(EXTRACTED DATA Opens)
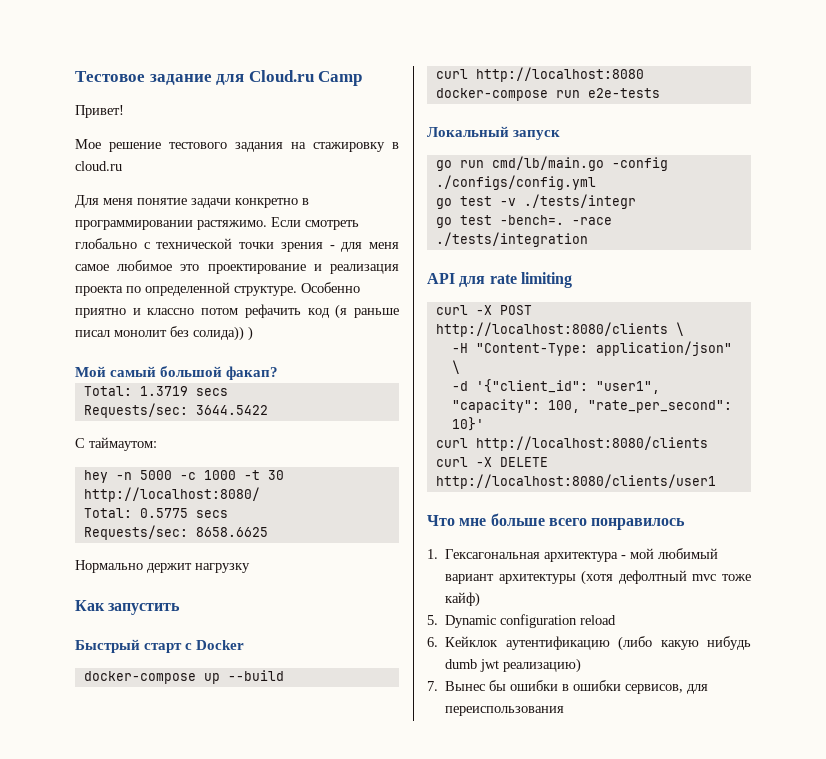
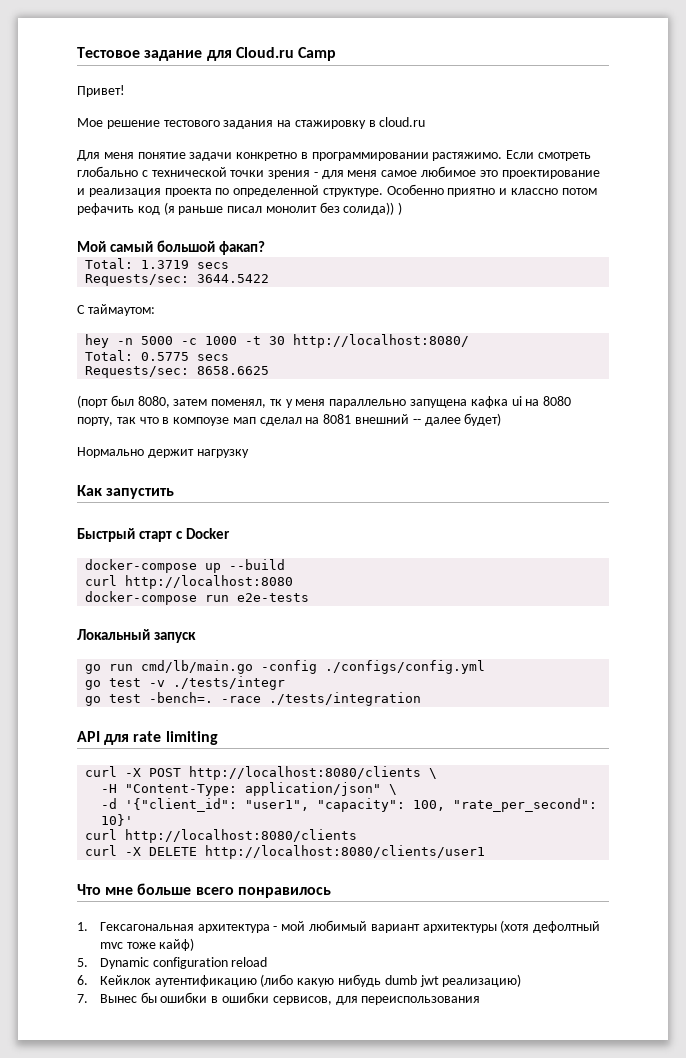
+ (порт был 8080, затем поменял, тк у меня параллельно запущена кафка ui на 8080 порту, так что в компоузе мап сделал на 8081 внешний -- далее будет)

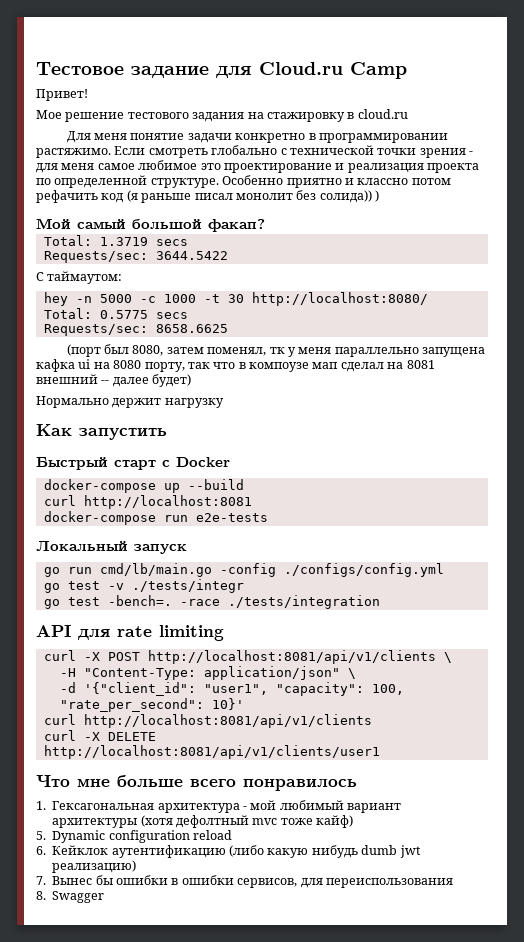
- curl http://localhost:8080
+ curl http://localhost:8081
- curl -X POST http://localhost:8080/clients \
+ curl -X POST http://localhost:8081/api/v1/clients \
- curl http://localhost:8080/clients
+ curl http://localhost:8081/api/v1/clients
- curl -X DELETE http://localhost:8080/clients/user1
+ curl -X DELETE http://localhost:8081/api/v1/clients/user1
+ 8. Swagger

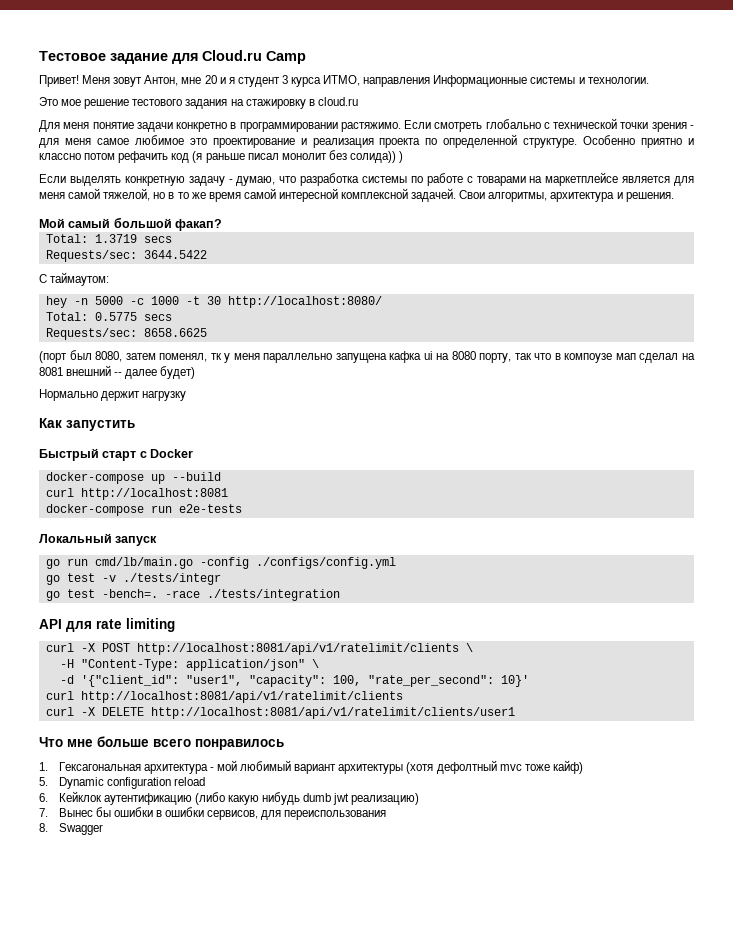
- Привет!
- Мое решение тестового задания на стажировку в cloud.ru
+ Привет! Меня зовут Антон, мне 20 и я студент 3 курса ИТМО, направления Информационные системы и технологии.
+ Это мое решение тестового задания на стажировку в cloud.ru
+ Если выделять конкретную задачу - думаю, что разработка системы по работе с товарами на маркетплейсе является для меня самой тяжелой, но в то же время самой интересной комплексной задачей. Свои алгоритмы, архитектура и решения.
- curl -X POST http://localhost:8081/api/v1/clients \
+ curl -X POST http://localhost:8081/api/v1/ratelimit/clients \
- curl http://localhost:8081/api/v1/clients
+ curl http://localhost:8081/api/v1/ratelimit/clients
- curl -X DELETE http://localhost:8081/api/v1/clients/user1
+ curl -X DELETE http://localhost:8081/api/v1/ratelimit/clients/user1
(EXTRACTED DATA Closes)
### YOUR TASK:
Go through the entries and copy every line that has "cloud".

### TASK ANSWER:
- Мое решение тестового задания на стажировку в cloud.ru
+ Это мое решение тестового задания на стажировку в cloud.ru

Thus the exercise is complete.